Hat Homosexualität epigenetische Ursache?

William R. Rice et al.: Homosexuality as a consequence of epigenetically canalized sexual development. The Quarterly Review of Biology 87, 12/2012, S. 343-368.

Mathematiker und Evolutionsbiologen um Sergey Gavrilets von der University of Tennessee stellen ein neues Modell zur Entstehung der Homosexualität zur Diskussion. Demnach verfestigen epigenetische Markierungen an Genen, die auf das männliche Sexualhormon Androsteron reagieren, die normale Entwicklung. Diese Markierungen sollen die Wirkung des Hormons bei männlichen Kindern verstärken und sie bei weiblichen verringern und unterstützen so die Ausprägung der Geschlechter. Normalerweise werden solche epigenetische Schalter aber nicht an die folgende Generation vererbt.

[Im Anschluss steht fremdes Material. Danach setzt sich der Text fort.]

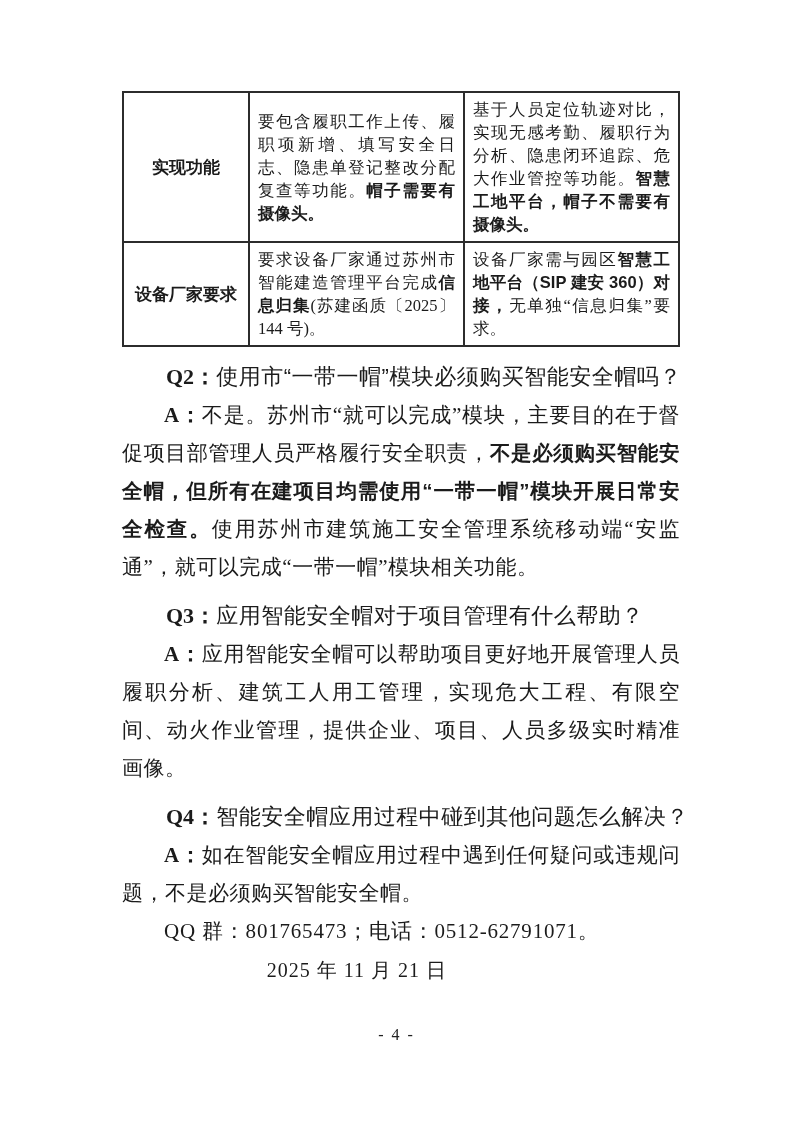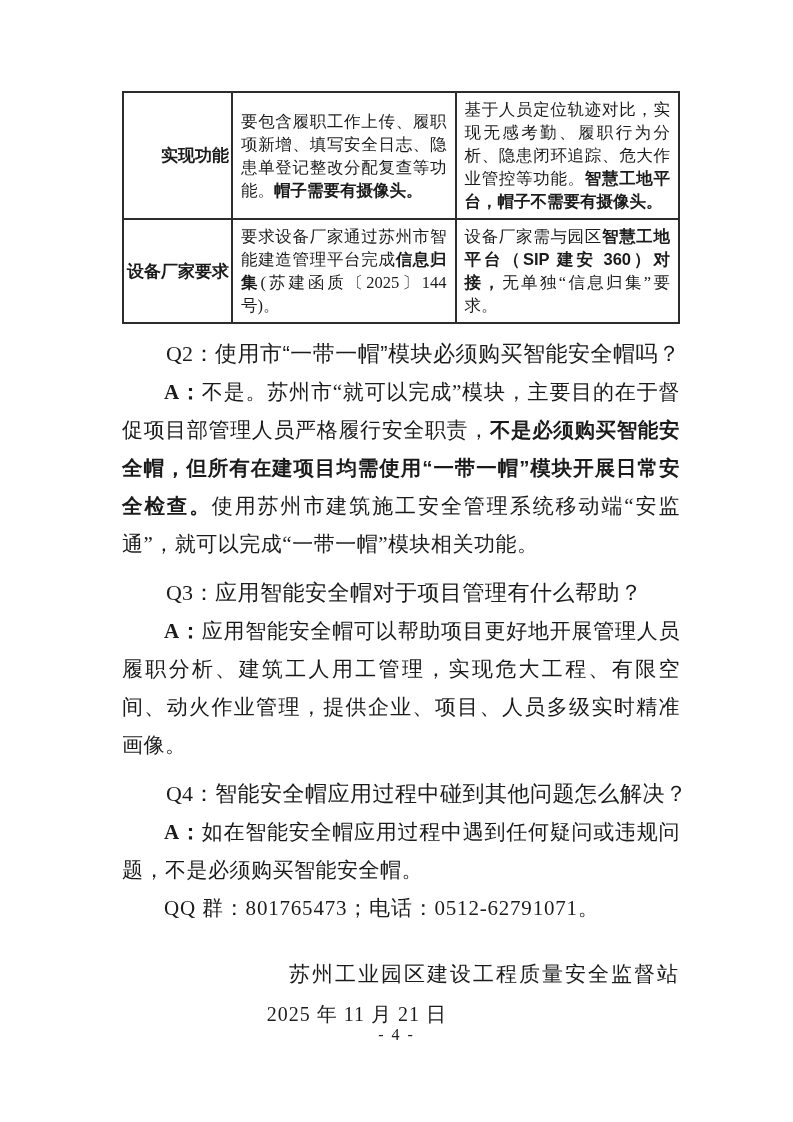"实现功能" table.cmp td.rowhead { text-align: right -> center; width: 109px -> 126px }
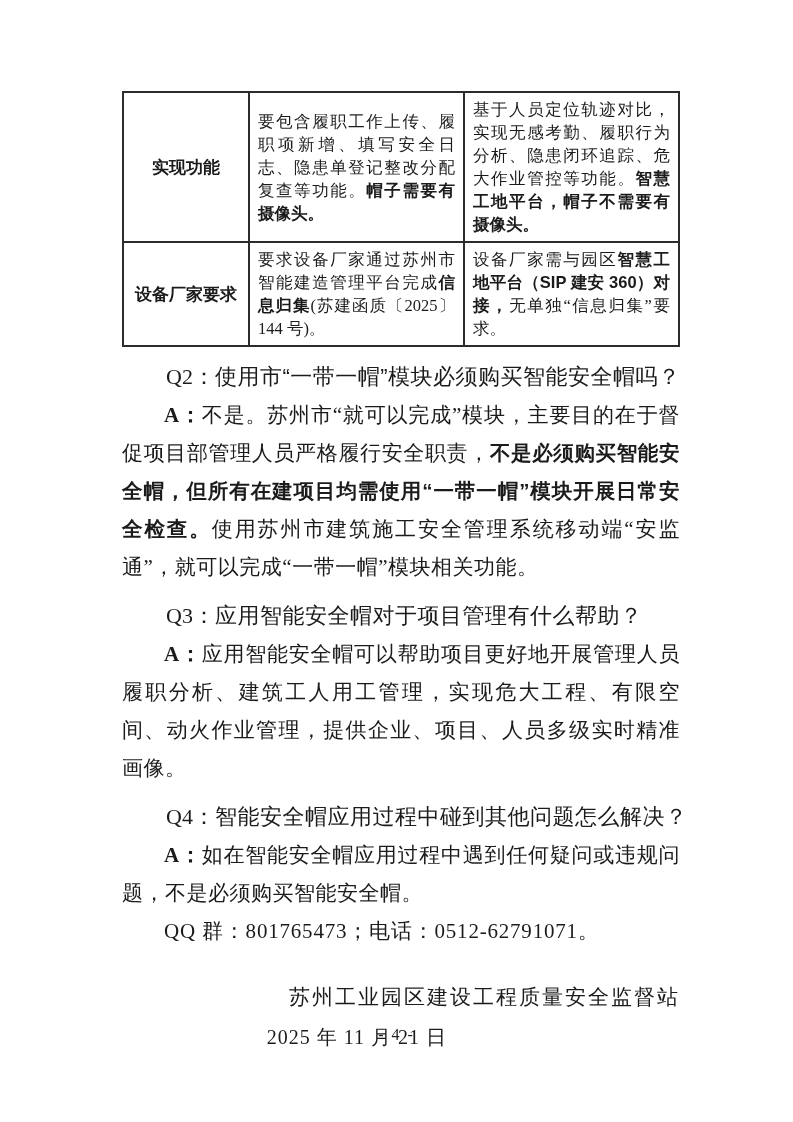"Q2：" .qh .qlabel { font-weight: 400 -> 700 }
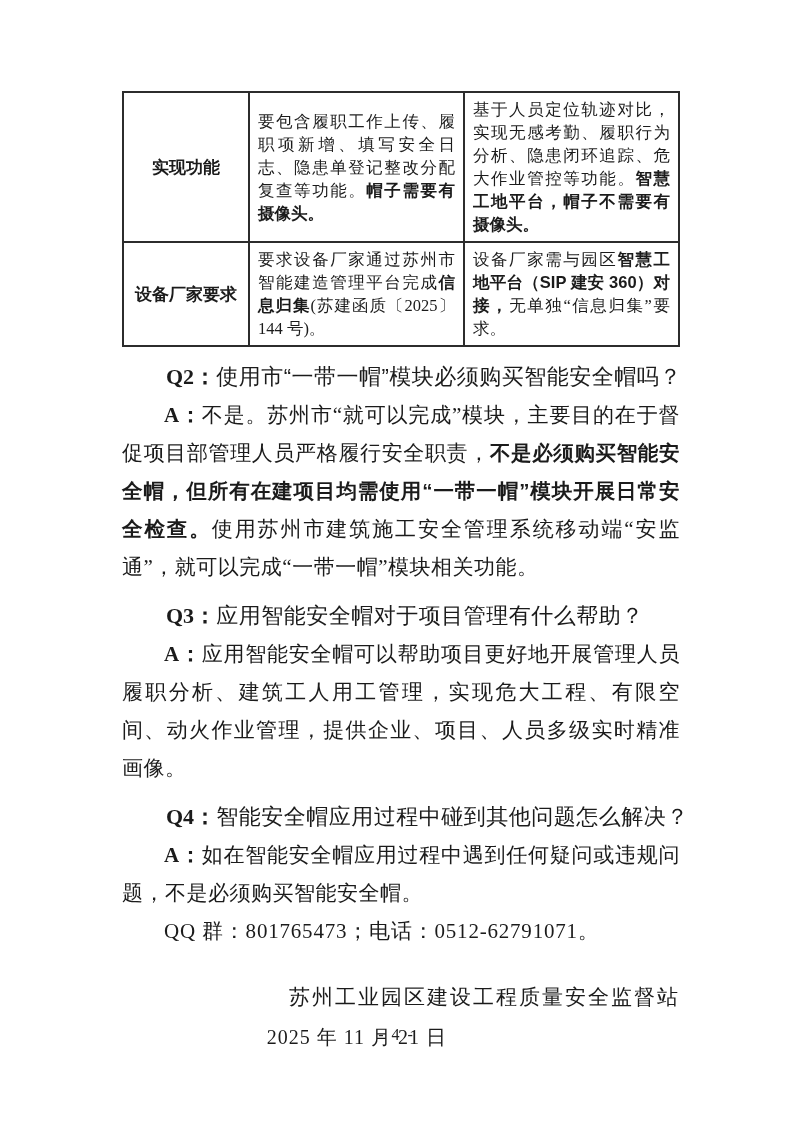"苏州工业园区建设工程质量安全监督站" p.sig { html: <p>苏州工业园区建设工程质量安全监督站</p> -> none }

Geschieht dies in Ausnahmefällen doch, und gelangt dieser geschlechtsspezifische Teil des Epigenoms zumindest teilweise zu einem Nachfahren des anderen Geschlechts, dann könnte das in der Theorie die Prägung des Geschlechts behindern und zur Homosexualität beitragen. Dieses Modell würde das Rätsel erklären, dass es zwar Hinweise auf die Erblichkeit der Homosexualität gibt, dass man aber keinerlei genetische Markierung finden kann und eineiige Zwillinge nur selten beide homosexuell sind. Gavrilets und Kollegen schlagen sogar einen Test ihrer These vor: Man müsse die Epigenome der Spermien von Vätern mit und ohne homosexuelle Tochter vergleichen und sollte darin eigentlich systematische Unterschiede finden.